After the 1976 Argentine coup d'état, the University of La Plata was targeted by the new authorities. That year, Giambiagi was detained again and interrogated. After being released, Giambiagi escaped with his family to Brazil. Giambiagi started working in Centro Brasileiro de Pesquisas Físicas, as head of the particle-physics department from 1978 to 1985.

In 1986, Giambiagi became the director of CLAF.

Giamgiagi was an early supporter of the creation of the International Centre for Theoretical Physics (ICTP) and was in ICTP Scientific Council from 1987 to 1995.

Giambiagi died in 1996 in Rio de Janeiro.

== Work on dimensional regularization ==
In 1971, Giambiagi and Carlos Guido Bollini, published the first work on dimensional regularization. Their method allows to treat divergent integrals. It consist in calculating the integrals in d = 4 + ε dimensions and later take the limit ε → 0 only at the very end. Their work was inspired by Giambiagi's doctoral advisor Alberto González Domínguez on analytical regularization. Giambiagi and Bollini tried to publish in Physics Letters B in 1971 but their work was rejected by the referees. Their work was later accepted, in August 1972, and in Il Nuovo Cimento in November 1972. Meanwhile, Gerard 't Hooft and Martinus J. G. Veltman independently discovered dimensional regularization but got their paper published in July 1972 before Giambiagi and Bollini. Veltman admitted to have seen drafts of Giambiagi and Bollini's work.

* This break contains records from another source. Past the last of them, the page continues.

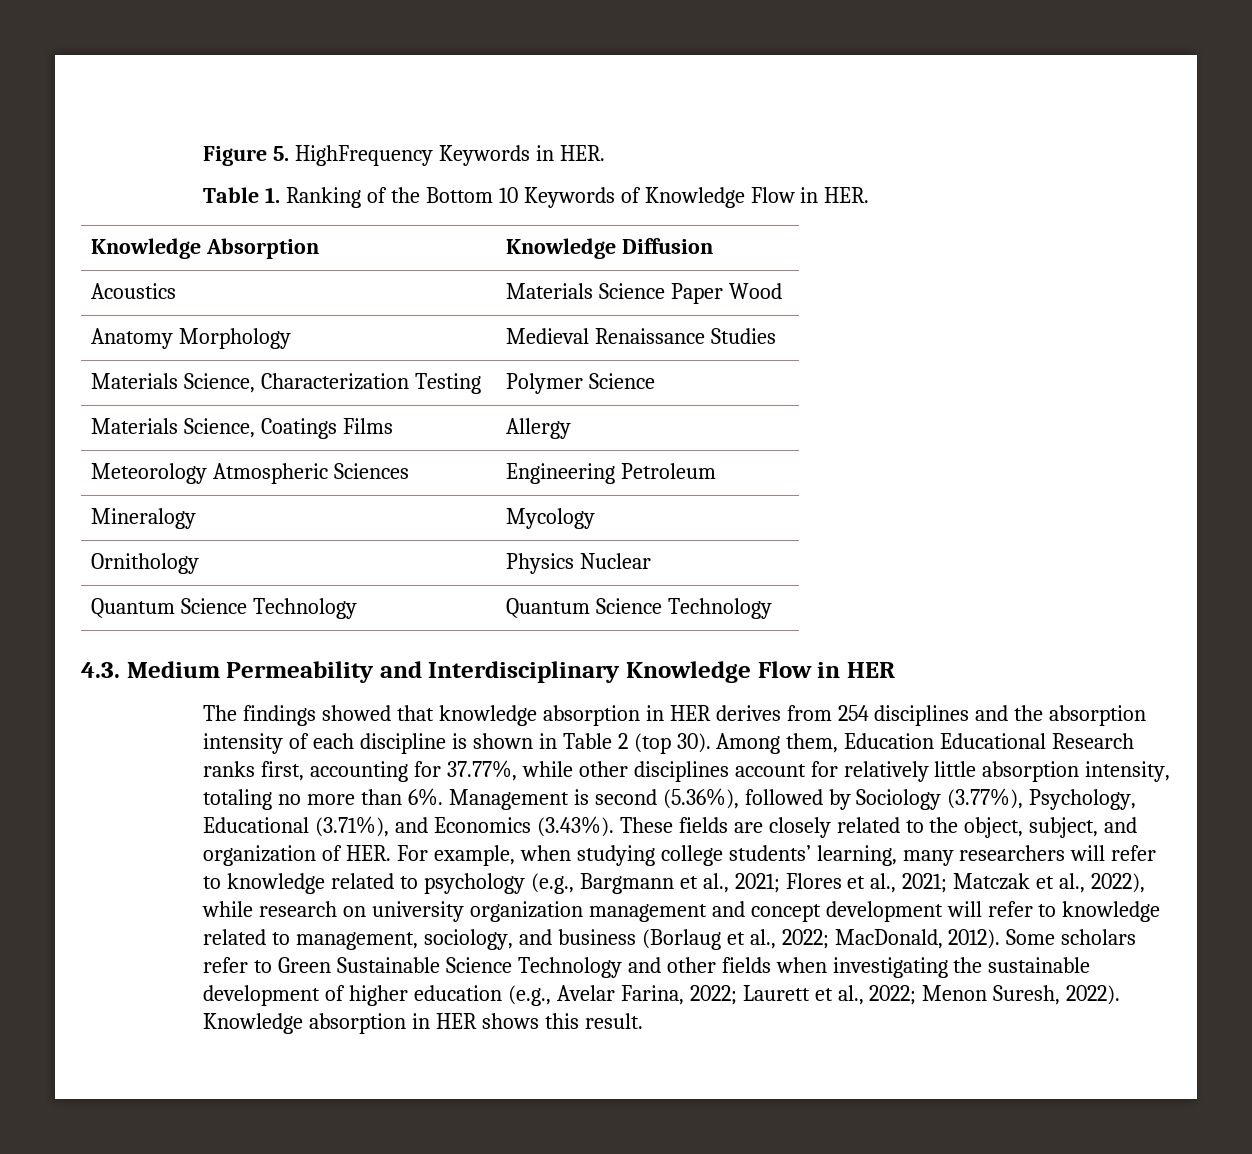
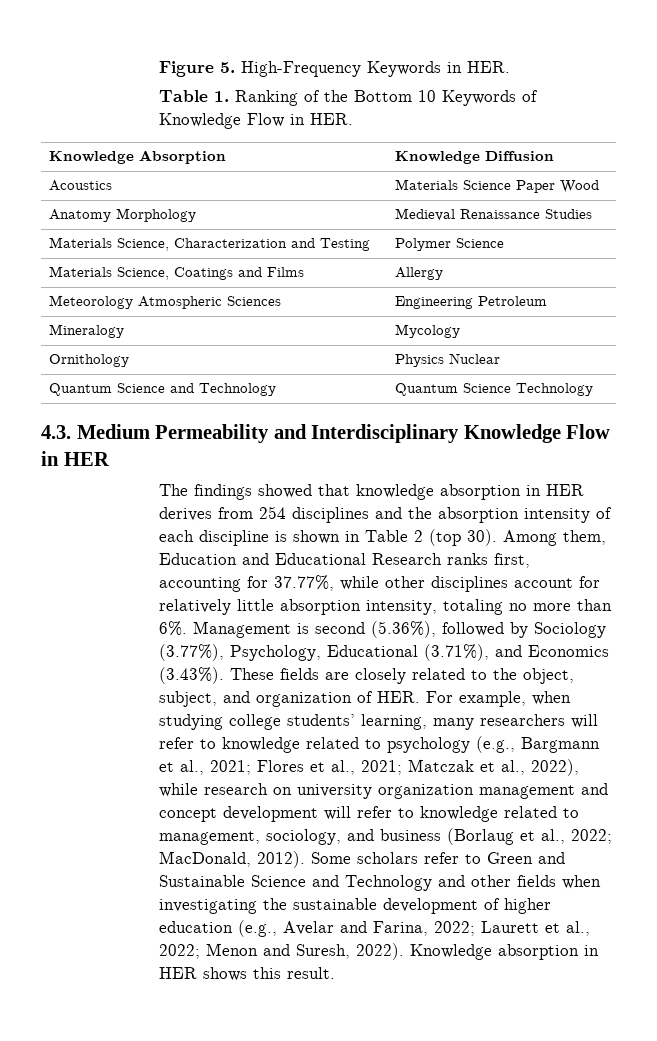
- Figure 5. HighFrequency Keywords in HER.
+ Figure 5. High-Frequency Keywords in HER.
- Materials Science, Characterization Testing | Polymer Science
+ Materials Science, Characterization and Testing | Polymer Science
- Materials Science, Coatings Films | Allergy
+ Materials Science, Coatings and Films | Allergy
- Quantum Science Technology | Quantum Science Technology
+ Quantum Science and Technology | Quantum Science Technology
- Among them, Education Educational Research ranks first, accounting for 37.77%, while other disciplines account for relatively little absorption intensity, totaling no more than 6%.
+ Among them, Education and Educational Research ranks first, accounting for 37.77%, while other disciplines account for relatively little absorption intensity, totaling no more than 6%.
- Some scholars refer to Green Sustainable Science Technology and other fields when investigating the sustainable development of higher education (e.g., Avelar Farina, 2022; Laurett et al., 2022; Menon Suresh, 2022).
+ Some scholars refer to Green and Sustainable Science and Technology and other fields when investigating the sustainable development of higher education (e.g., Avelar and Farina, 2022; Laurett et al., 2022; Menon and Suresh, 2022).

Both t' Hooft and Veltman were awarded the Nobel Prize in Physics in 1999 for "elucidating the quantum structure of electroweak interactions in physics.”, but the work of Giambiagi and Bollini was not cited in the document references. However, Veltman mentioned “the independent work of Bollini and Giambiagi,” in his Nobel lecture.

== Honors and awards ==
After the death of Giambiagi, the physics department at UBA was renamed the Juan José Giambiagi Department of Physics. At ICTP, the Giambiagi lecture hall was created.